Journalism of Courage

Donald Trump struggles to deliver on inflation promises as voter frustration rises

Trump is trying to convince the country that new factory jobs and lower prescription drug costs will ease pressure on households.

November 15, 2025 10:08 PM IST First published on: Nov 15, 2025 at 09:54 PM IST
Donald TrumpDonald Trump has even echoed Biden’s 2021 message that inflation would soon fade. “We’re going to be hitting 1.5% pretty soon,” Trump told reporters on Monday.(File Photo)

US President Donald Trump is finding bringing down the cost of living harder than he had thought, Reuters reported. Voters are noticing similarities with the early years of Joe Biden’s presidency, when rising prices also hurt public confidence.

Like Biden, Trump is trying to convince the country that new factory jobs and lower prescription drug costs will ease pressure on households. He has also criticised companies for raising prices, just like Biden.

Trump has even echoed Biden’s 2021 message that inflation would soon fade. “We’re going to be hitting 1.5% pretty soon,” Trump told reporters on Monday. “It’s all coming down.”

But public frustration is growing as the president’s earlier claims that he would quickly fix inflation have not materialised.

Voters losing patience

Recent elections showed voters swinging towards Democrats over concerns about daily costs. Despite weak polling on the economy, which Trump dismisses as inaccurate, he has floated ideas such as a $2,000 rebate linked to tariffs and 50-year mortgages to reduce monthly payments.

On Friday, he suspended tariffs on beef, coffee, tea, spices, bananas, oranges, tomatoes, fruit juice and some fertilisers. He said these duties “may, in some cases” have contributed to higher prices.

But Bharat Ramamurti, a former deputy director of Biden’s National Economic Council, told Reuters these steps were unlikely to reduce inflation quickly.

“They’re in this very tough position where they’ve developed a reputation for not caring enough about costs, where the tools they have available to them are unlikely to be able to help people in the short term,” he said.

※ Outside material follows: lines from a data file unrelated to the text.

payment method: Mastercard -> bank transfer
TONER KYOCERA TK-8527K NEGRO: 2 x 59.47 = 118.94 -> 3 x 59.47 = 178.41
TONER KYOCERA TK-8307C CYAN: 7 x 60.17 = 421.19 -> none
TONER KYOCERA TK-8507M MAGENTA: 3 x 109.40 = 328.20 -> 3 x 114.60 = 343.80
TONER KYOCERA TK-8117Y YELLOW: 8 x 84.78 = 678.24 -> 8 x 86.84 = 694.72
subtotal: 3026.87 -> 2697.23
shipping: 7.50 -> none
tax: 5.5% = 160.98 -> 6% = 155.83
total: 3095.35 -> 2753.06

Ramamurti added that voters rarely accept long-term explanations. “That argument does not resonate,” he said, addding, “Take it from me.”

How inflation hurt Biden

Biden entered office during the post-pandemic recovery, when shortages of appliances, cars and electronics pushed prices up. The 2021 $1.9 trillion relief package drew criticism for being too large, and Russia’s invasion of Ukraine helped send food and energy costs higher. The Federal Reserve responded with interest-rate increases.

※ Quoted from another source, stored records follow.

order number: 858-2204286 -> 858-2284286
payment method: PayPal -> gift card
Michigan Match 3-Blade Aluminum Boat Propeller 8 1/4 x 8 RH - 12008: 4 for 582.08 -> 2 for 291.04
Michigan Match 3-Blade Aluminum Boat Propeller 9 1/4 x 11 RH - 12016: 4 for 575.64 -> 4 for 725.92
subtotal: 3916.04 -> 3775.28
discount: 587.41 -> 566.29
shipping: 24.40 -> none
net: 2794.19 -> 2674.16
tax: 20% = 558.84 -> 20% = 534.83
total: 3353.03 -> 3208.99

Biden tried to reassure the public. “Bidenomics is working,” he said in 2023. But a poll that year found only 36% approved of his handling of the economy.

Democrats now use the same argument against Trump

Republicans once blamed Biden’s policies for high prices. Democrats are now making a similar case against Trump.

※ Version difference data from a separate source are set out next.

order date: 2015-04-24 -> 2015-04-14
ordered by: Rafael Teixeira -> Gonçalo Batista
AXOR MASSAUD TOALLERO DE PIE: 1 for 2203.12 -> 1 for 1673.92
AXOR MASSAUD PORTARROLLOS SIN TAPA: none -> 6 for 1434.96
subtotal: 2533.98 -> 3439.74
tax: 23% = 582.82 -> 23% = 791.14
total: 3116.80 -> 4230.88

They argue that Trump’s tariffs feed into consumer prices, that halting clean-energy projects could raise electricity costs, and that mass deportations have made it harder and more expensive to build homes.

Gene Sperling, a senior Biden adviser, said Trump created many of the pressures voters feel.
“It’s striking how many Americans are aware of his trade policy and rightly blame the turnaround in prices on that erratic policy,” he told Reuters.

Sperling added, “He is in a tough trap of his own doing and it’s not likely to get easier.”

When Trump launched new tariffs, annual inflation rose from 2.3% in April to 3% in September. Inflation has not reached the peaks seen under Biden, but Reuters noted that 67% of adults now disapprove of Trump’s handling of the economy.

Michael Strain, of the American Enterprise Institute, said both presidents underestimated inflation.
“I think President Biden didn’t take this concern seriously enough in his first few months in office and President Trump isn’t taking this concern seriously enough right now,” he said.

He added that both leaders responded in “weirdly, eerily similar ways” by downplaying inflation and offering government payments.

White House hopes supply-side plans will help

Trump officials argue that tax cuts, tariff-linked investment rules and changes to regulation could increase supply and reduce price pressures.

“The policies that we’re pursuing right now are increasing supply,” Kevin Hassett, head of Trump’s National Economic Council, said this week.

The Federal Reserve has cut interest rates, which may encourage investment. But the cuts came because the job market is weakening, not because inflation has returned to target levels. There are concerns that larger rate cuts could push prices up again.